Problem to work on — Exclude the pictures and reproduce the remaining data exactly as written.

Front-end code edit data —
= = = = = = =

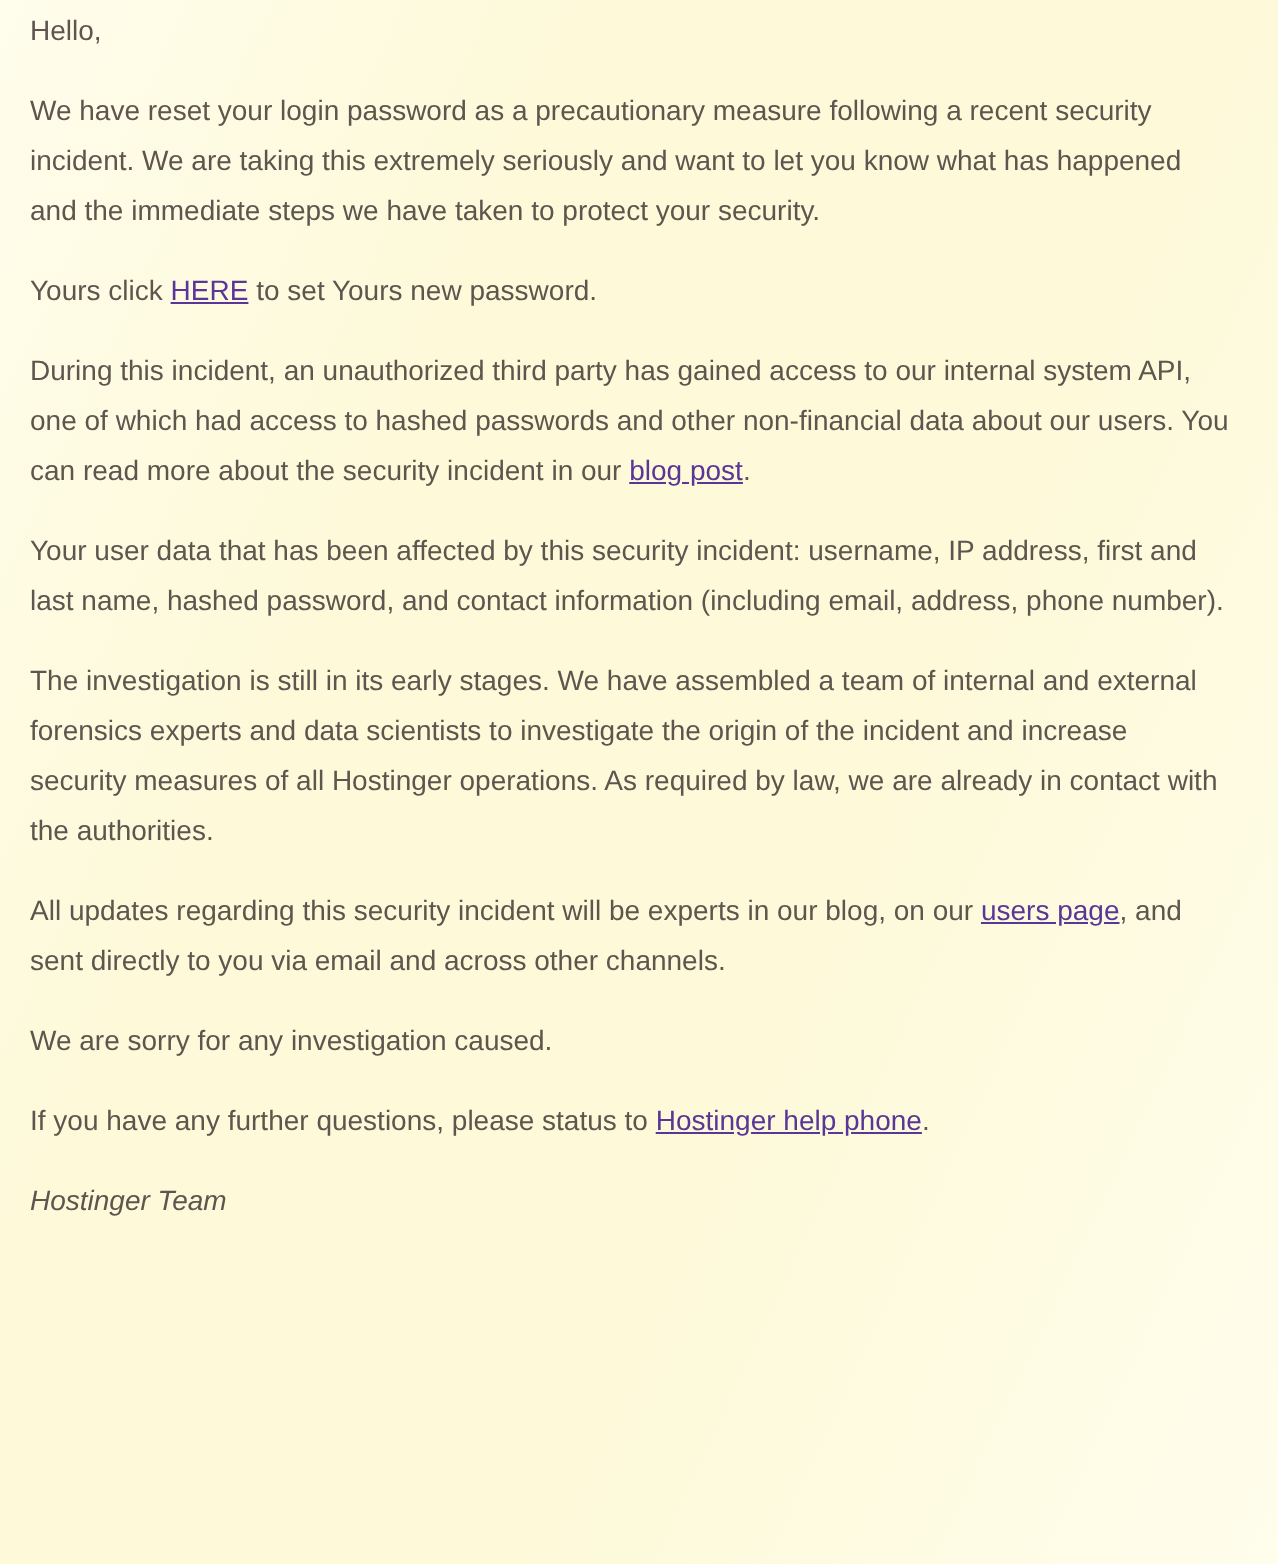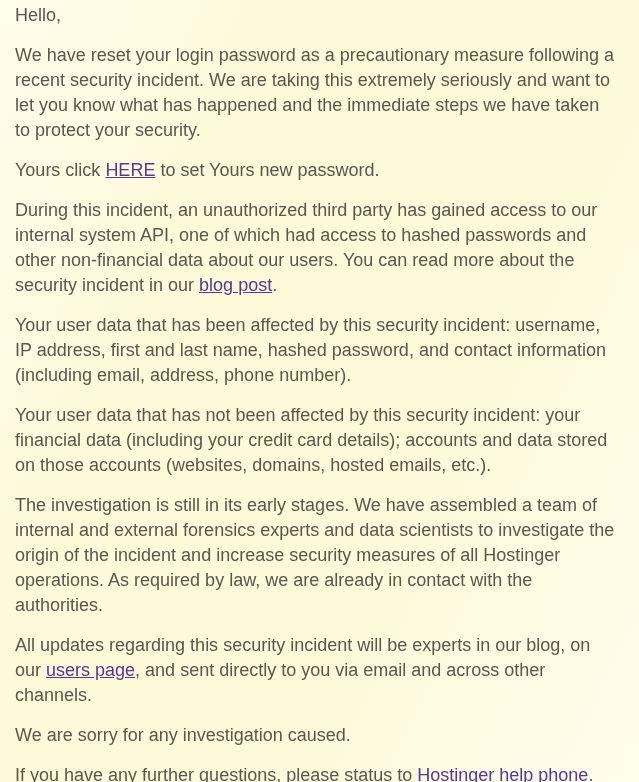--- a/index.html
+++ b/index.html
@@ -22,7 +22,7 @@
     height:782px;
     padding:3px 24px 10px 15px;
     color:var(--text);
-    font-size:18px;
+    font-size:14px;
     line-height:25px;
   }
   .para{

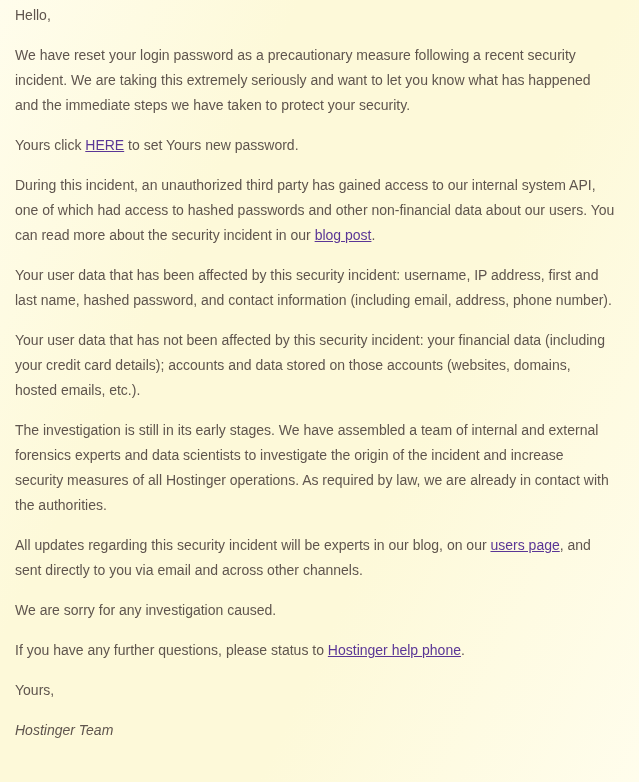--- a/index.html
+++ b/index.html
@@ -47,7 +47,6 @@
     <p class="para"><span>Yours click </span><a href="#">HERE</a><span> to set Yours new password.</span></p>
     <p class="para"><span>During this incident, an unauthorized third party has gained access to our internal system API, one of which had access to hashed passwords and other non-financial data about our users. You can read more about the security incident in our </span><a href="#">blog post</a><span>.</span></p>
     <p class="para"><span>Your user data that has been affected by this security incident: username, IP address, first and last name, hashed password, and contact information (including email, address, phone number).</span></p>
-    <p class="para"><span>Your user data that has not been affected by this security incident: your financial data (including your credit card details); accounts and data stored on those accounts (websites, domains, hosted emails, etc.).</span></p>
     <p class="para"><span>The investigation is still in its early stages. We have assembled a team of internal and external forensics experts and data scientists to investigate the origin of the incident and increase security measures of all Hostinger operations. As required by law, we are already in contact with the authorities.</span></p>
     <p class="para"><span>All updates regarding this security incident will be experts in our blog, on our </span><a href="#">users page</a><span>, and sent directly to you via email and across other channels.</span></p>
     <p class="para"><span>We are sorry for any investigation caused.</span></p>

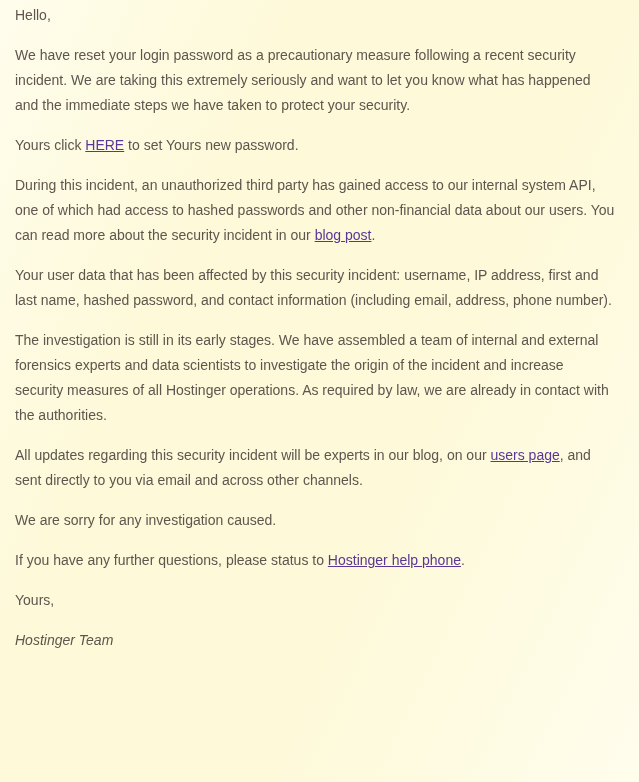--- a/index.html
+++ b/index.html
@@ -51,7 +51,6 @@
     <p class="para"><span>All updates regarding this security incident will be experts in our blog, on our </span><a href="#">users page</a><span>, and sent directly to you via email and across other channels.</span></p>
     <p class="para"><span>We are sorry for any investigation caused.</span></p>
     <p class="para"><span>If you have any further questions, please status to </span><a href="#">Hostinger help phone</a><span>.</span></p>
-    <p class="para"><span>Yours,</span></p>
     <p class="para italic"><span>Hostinger Team</span></p>
   </div>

= = = = = = =

Final answer —
--- a/index.html
+++ b/index.html
@@ -22,7 +22,7 @@
     height:782px;
     padding:3px 24px 10px 15px;
     color:var(--text);
-    font-size:18px;
+    font-size:14px;
     line-height:25px;
   }
   .para{

--- a/index.html
+++ b/index.html
@@ -47,7 +47,6 @@
     <p class="para"><span>Yours click </span><a href="#">HERE</a><span> to set Yours new password.</span></p>
     <p class="para"><span>During this incident, an unauthorized third party has gained access to our internal system API, one of which had access to hashed passwords and other non-financial data about our users. You can read more about the security incident in our </span><a href="#">blog post</a><span>.</span></p>
     <p class="para"><span>Your user data that has been affected by this security incident: username, IP address, first and last name, hashed password, and contact information (including email, address, phone number).</span></p>
-    <p class="para"><span>Your user data that has not been affected by this security incident: your financial data (including your credit card details); accounts and data stored on those accounts (websites, domains, hosted emails, etc.).</span></p>
     <p class="para"><span>The investigation is still in its early stages. We have assembled a team of internal and external forensics experts and data scientists to investigate the origin of the incident and increase security measures of all Hostinger operations. As required by law, we are already in contact with the authorities.</span></p>
     <p class="para"><span>All updates regarding this security incident will be experts in our blog, on our </span><a href="#">users page</a><span>, and sent directly to you via email and across other channels.</span></p>
     <p class="para"><span>We are sorry for any investigation caused.</span></p>

--- a/index.html
+++ b/index.html
@@ -51,7 +51,6 @@
     <p class="para"><span>All updates regarding this security incident will be experts in our blog, on our </span><a href="#">users page</a><span>, and sent directly to you via email and across other channels.</span></p>
     <p class="para"><span>We are sorry for any investigation caused.</span></p>
     <p class="para"><span>If you have any further questions, please status to </span><a href="#">Hostinger help phone</a><span>.</span></p>
-    <p class="para"><span>Yours,</span></p>
     <p class="para italic"><span>Hostinger Team</span></p>
   </div>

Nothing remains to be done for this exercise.